Son Güncelleme: Pazartesi 18.05.2009 12:23
Masal diyarında bir tatil
Kim demiş masal diyarları sadece çocuklar içindir diye? Paris'e 150 km. uzaklıkta, şatolarıyla ünlü Loire Vadisi, size bir masal kitabının içinde dolaşıyormuş hissi verebilir.
Önce feodal kale olarak inşa edilen, daha sonra korunma amaçlı kale olarak kullanılan ve son olarak da Rönesans döneminde süslü, zarif saraylara dönüştürülen şatolar, bölgenin UNESCO tarafından Dünya Kültür Mirası kategorisine alınmasını sağlamış. Yüzlerce şatonun kimisi halen isminin önünde 'kont' ve 'kontes' ibaresi bulunan varisler tarafından mesken olarak kullanılıyor, kimisi ise otele dönüştürülmüş.
Fakat bölgede 30'a yakın şato var ki bunlar tarih boyunca Fransız kraliyet ailesinin çeşitli fertlerine ev sahipliği yapmışlar ve şu anda müze olarak işletiliyorlar.

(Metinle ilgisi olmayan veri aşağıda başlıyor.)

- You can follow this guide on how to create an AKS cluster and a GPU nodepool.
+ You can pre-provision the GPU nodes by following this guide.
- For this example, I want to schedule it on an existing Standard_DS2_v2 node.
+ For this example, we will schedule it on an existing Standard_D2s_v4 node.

Tümünü gezmeniz çok zor, ama birkaç tanesi muhakkak görülmeli.
Chambord: Loire'ın en haşmetli şatosu olarak anılan Chambord, 365 bacadan oluşan ve kalabalık bir satranç tahtasını andıran süslü çatısı, Leonardo da Vinci'nin tasarladığı iddia edilen ikili spiral merdivenleriyle dikkat çekiyor. Merdivenleri iki kişi aynı anda çıkmaya başladığınızda, birbirinizle asla göz göze gelmeden en üst kata ulaşıyorsunuz. Neredeyse bir Escher tablosunu canlı canlı yaşıyor gibi! I. François'nın gövde gösterisi olarak inşa ettirdiği bu şatonun etrafını saran kanalların suyu için Loire Nehri'nin yönünü değiştirmeyi bile düşündüğü söyleniyor. Şatoların şahı bu olsa gerek!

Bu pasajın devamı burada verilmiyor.